START RECORDS PROVIDED
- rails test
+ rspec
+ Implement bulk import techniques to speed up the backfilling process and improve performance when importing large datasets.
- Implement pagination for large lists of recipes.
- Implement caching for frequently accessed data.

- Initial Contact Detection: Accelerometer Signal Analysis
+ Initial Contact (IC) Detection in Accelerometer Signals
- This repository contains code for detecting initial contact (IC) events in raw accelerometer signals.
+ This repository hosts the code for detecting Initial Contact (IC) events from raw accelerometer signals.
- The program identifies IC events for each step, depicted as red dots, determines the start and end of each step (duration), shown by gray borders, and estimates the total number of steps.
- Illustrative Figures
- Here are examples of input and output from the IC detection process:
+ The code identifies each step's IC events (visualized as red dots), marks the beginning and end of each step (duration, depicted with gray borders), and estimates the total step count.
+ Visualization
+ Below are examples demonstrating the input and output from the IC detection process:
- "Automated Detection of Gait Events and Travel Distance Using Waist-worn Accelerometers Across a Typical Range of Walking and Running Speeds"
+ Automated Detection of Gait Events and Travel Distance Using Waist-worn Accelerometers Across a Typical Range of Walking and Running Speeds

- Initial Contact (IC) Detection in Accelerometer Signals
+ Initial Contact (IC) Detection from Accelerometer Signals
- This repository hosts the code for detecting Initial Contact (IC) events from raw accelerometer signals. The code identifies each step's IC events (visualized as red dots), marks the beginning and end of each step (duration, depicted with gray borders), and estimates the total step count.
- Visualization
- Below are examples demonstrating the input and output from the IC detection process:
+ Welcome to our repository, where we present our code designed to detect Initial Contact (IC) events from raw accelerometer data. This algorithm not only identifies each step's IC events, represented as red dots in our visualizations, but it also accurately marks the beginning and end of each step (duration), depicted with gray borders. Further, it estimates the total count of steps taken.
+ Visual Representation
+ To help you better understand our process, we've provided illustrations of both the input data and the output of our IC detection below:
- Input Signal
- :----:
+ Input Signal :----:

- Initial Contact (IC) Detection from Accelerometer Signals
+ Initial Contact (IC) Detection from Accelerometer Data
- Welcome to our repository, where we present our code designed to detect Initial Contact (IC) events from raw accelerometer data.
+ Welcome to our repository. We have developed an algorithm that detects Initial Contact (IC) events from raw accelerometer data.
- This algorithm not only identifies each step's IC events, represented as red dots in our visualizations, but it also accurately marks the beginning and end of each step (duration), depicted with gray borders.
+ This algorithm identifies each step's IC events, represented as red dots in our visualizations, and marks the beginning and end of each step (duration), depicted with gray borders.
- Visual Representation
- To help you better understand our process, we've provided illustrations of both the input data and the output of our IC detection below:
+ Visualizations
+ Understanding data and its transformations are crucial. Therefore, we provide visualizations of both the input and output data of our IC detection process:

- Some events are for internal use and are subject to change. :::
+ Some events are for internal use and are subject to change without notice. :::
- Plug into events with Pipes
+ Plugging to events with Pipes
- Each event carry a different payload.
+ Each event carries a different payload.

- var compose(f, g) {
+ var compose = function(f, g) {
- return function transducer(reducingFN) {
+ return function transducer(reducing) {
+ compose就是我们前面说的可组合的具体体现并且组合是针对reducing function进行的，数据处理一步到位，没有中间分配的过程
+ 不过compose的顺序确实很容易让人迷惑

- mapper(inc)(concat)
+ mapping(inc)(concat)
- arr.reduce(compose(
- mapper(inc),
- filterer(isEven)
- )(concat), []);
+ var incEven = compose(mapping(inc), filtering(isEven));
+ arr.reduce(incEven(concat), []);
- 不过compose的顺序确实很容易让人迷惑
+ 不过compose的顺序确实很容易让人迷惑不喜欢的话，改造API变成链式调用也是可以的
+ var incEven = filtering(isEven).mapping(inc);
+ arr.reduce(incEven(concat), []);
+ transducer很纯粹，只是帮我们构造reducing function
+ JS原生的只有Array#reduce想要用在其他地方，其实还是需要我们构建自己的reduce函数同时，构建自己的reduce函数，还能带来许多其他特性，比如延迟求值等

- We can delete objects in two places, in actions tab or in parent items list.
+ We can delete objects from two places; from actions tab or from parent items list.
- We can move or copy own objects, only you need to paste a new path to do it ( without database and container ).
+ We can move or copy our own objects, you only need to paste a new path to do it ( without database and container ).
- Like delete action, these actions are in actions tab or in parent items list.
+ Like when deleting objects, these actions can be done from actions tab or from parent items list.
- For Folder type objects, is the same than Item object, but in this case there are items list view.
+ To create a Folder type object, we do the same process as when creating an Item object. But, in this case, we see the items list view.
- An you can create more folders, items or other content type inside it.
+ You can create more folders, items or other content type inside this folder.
END RECORDS PROVIDED
§ **WHAT YOU HAVE TO DO**
Taking the entries above, write out exactly the lines starting with the line containing "- Input Signal" and going on through the line containing "from Accelerometer Data", both included, and nothing else.

§ **TASK OUTPUT**
- Input Signal
- :----:
+ Input Signal :----:

- Initial Contact (IC) Detection from Accelerometer Signals
+ Initial Contact (IC) Detection from Accelerometer Data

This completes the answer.